The ionosphere is an electrified region in the upper atmosphere where large quantities of free electrons, charged atoms and molecules exist. The ionosphere lies in a region 60-1000 km (37-621 miles) and beyond the atmosphere and is entirely ionized by the radiation coming from the Sun. The ionosphere extends along portions of the mesosphere, thermosphere and exosphere and it is divided into three layers; the F layer, the D layer and the E layer. The ionosphere helps propagate radio waves on Earth and is where Auroras, colorful light displays at the poles, occur, as well.
What is ionization?
Ionization is the process by which an atom or molecule obtains a positive or negative charge by adding or removing electrons. Ionization in the atmosphere occurs when the solar wind, which is the sun’s radiation, interacts with the Earth’s magnetosphere, ionosphere and magnetic field. A positively charged ion is created when an electron absorbs sufficient amounts of energy to be able to escape the electric potential barrier that confines it to an atom or molecule, while a negatively charged ion is produced when a free electron collides with an atom or molecule and is caught into the electric potential barrier, while releasing an excess of energy.
The ionosphere is a layer in the Earth’s atmosphere that, when ionized, conducts electricity. The atoms and molecules in this layer are ionized by the Sun’s ultraviolet and X-rays. Ionization varies greatly depending on the amount of radiation received. There is more ionization during the day than at night. Radiation varies depending on geographical location and the yearly season, thus, there is less radiation received during winter than in the summer season. The radiation received in the ionosphere is also determined by the activity of the Sun, with more ionization occurring during times when there is more sunspot activity.
Layers of the ionosphere
The ionosphere consists of three distinct regions called the D, E, and F layers. The D layer is the lowest layer situated at about 60-90 km (37- 56 miles) above the surface of the Earth. This layer absorbs high frequency radio waves. The D layer is more prominent during the day, weakening as the day gradually progresses from day to night, during which it allows radio waves to penetrate higher into the ionosphere. Above the D layer is the E layer at about 90-120 km (56-75 miles) above the surface of the Earth. This layer was first thought to exist in 1902 and is known as the Kennelly-Heaviside Layer.

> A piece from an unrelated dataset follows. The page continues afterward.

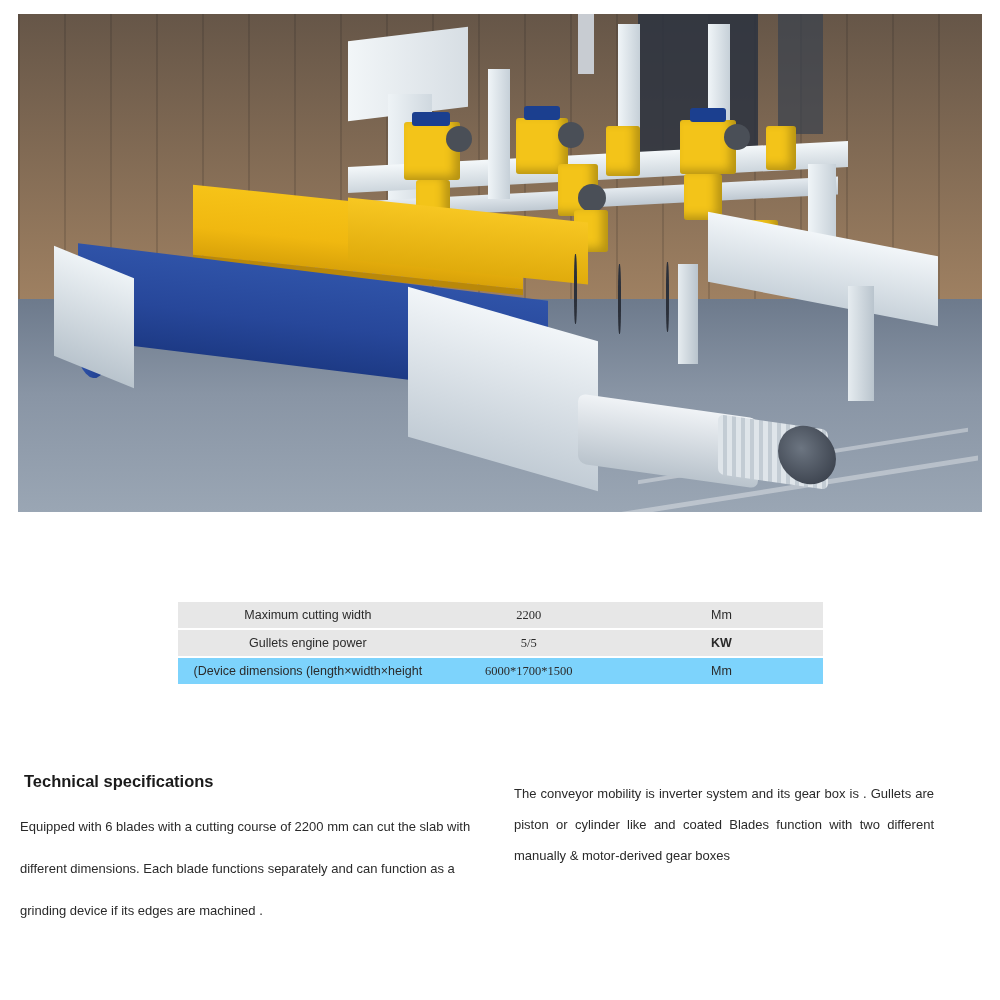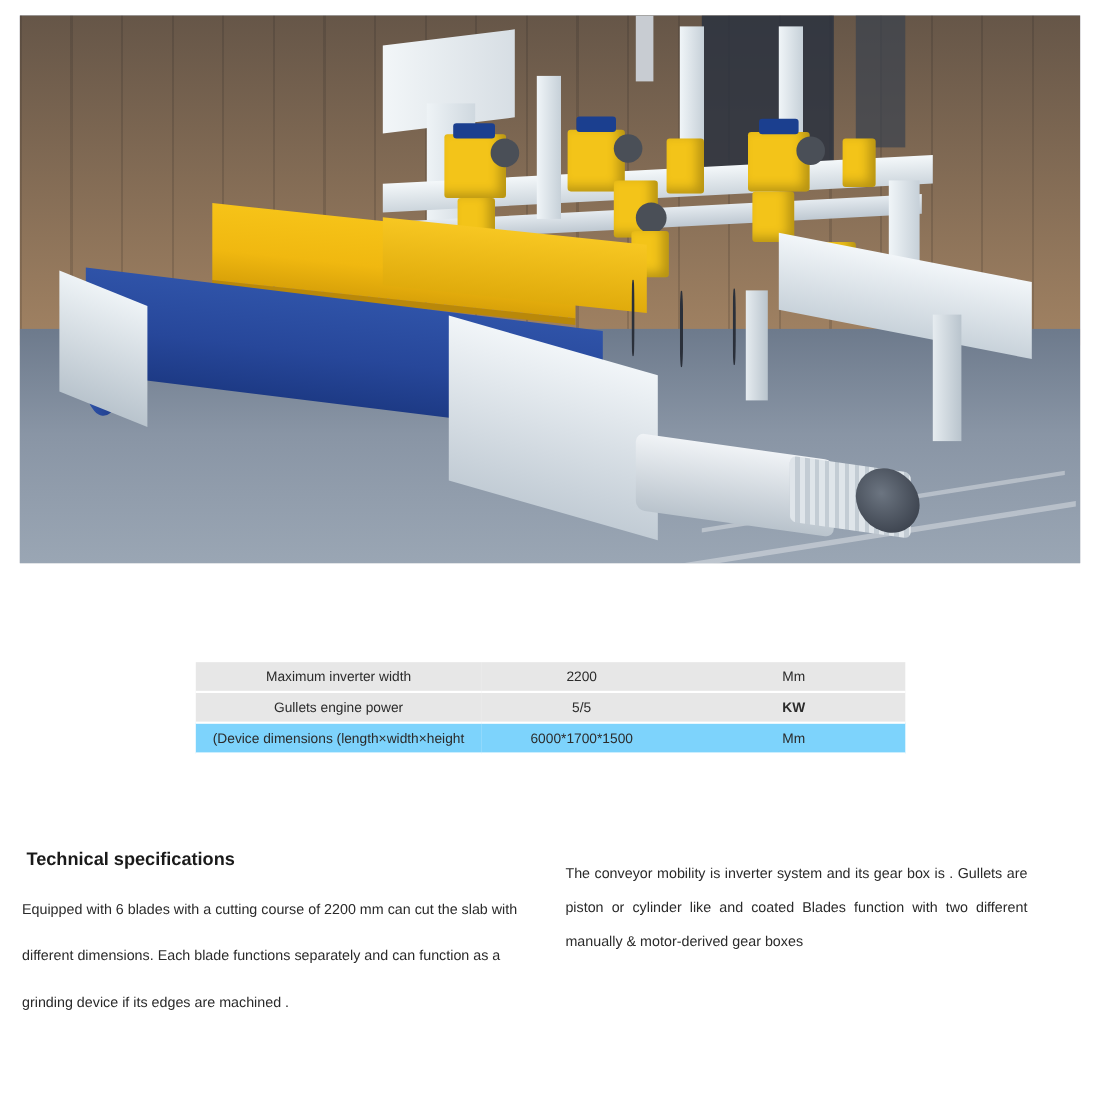"Maximum inverter width" td.c1 { text: inverter -> cutting }
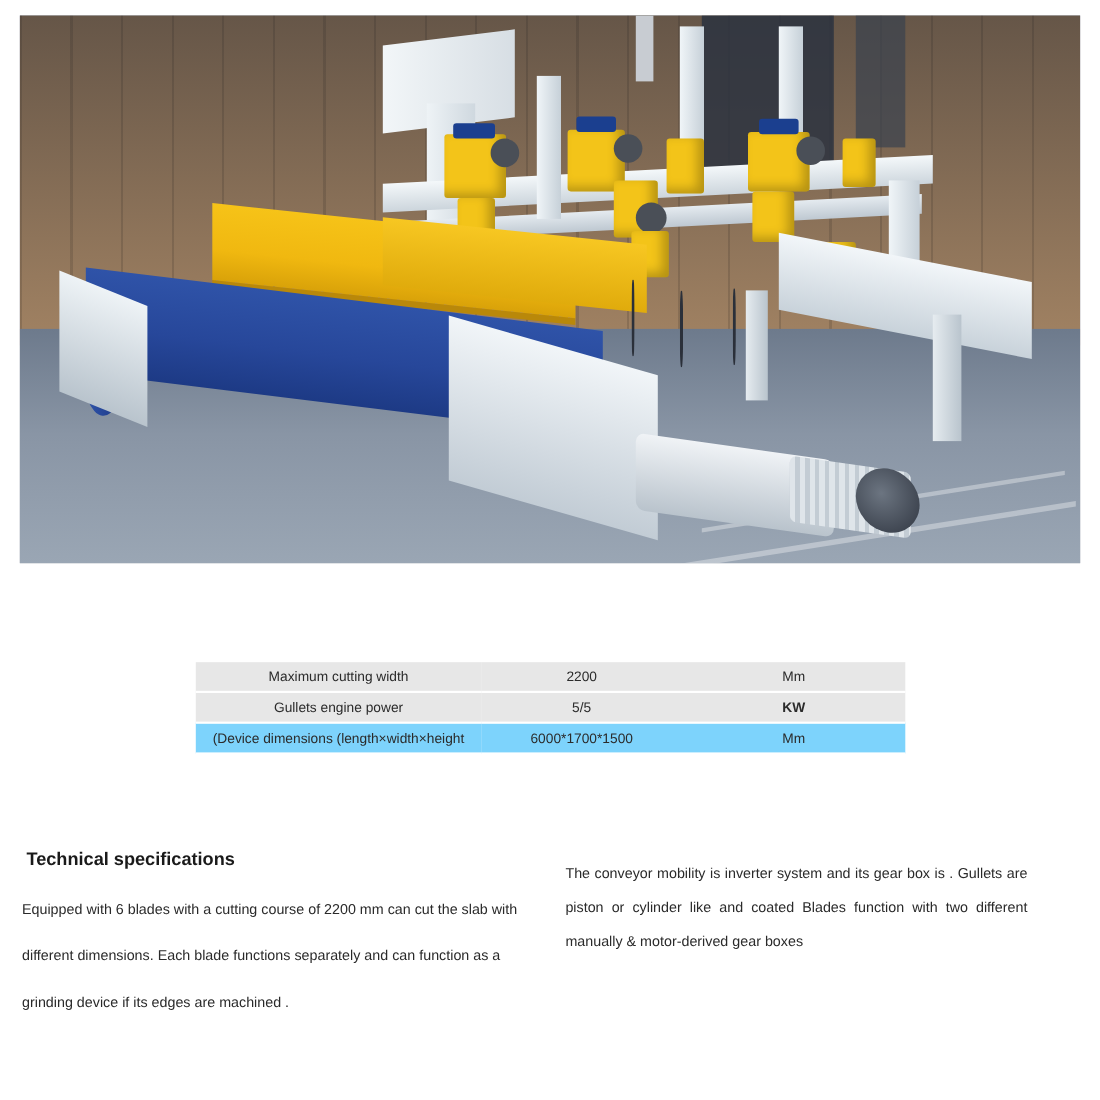"2200" .spec-table td.c2 { font-family: none -> Liberation Serif, serif }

The E layer prevails during the day and usually starts to disappear with the approach of night. Ionization in the E layer is produced by X-rays and ultraviolet rays and it contains a higher concentration of ions. During Es (Sporadic E events), the E layer can reflect higher radio wave frequencies 50 MHz or higher. The F layer extends from approximately 200-500 km (120-310 miles) above the Earth’s surface. This is the layer of the ionosphere that has the highest concentration of ions. The F layer consists of two sections; the F1 layer and the F2 layer. In the F2 layer, the propagation of radio waves occur.
The ionosphere comprises less than one percent of the Earth’s atmosphere, yet, it is of great importance in communication, as it propagates radio waves. Most of the ionosphere is electrically neutral; however, when solar radiation interacts with the atoms and molecules, it becomes electrically charged. The F2 layer is of great importance for navigation and radio communication, as it is here where the concentrations of electrons are the highest. According to noaa, the free electrons in the ionosphere permit the propagation of electromagnetic waves for radio communication and it also is where Aurora, which are bright displays of light at the poles occur.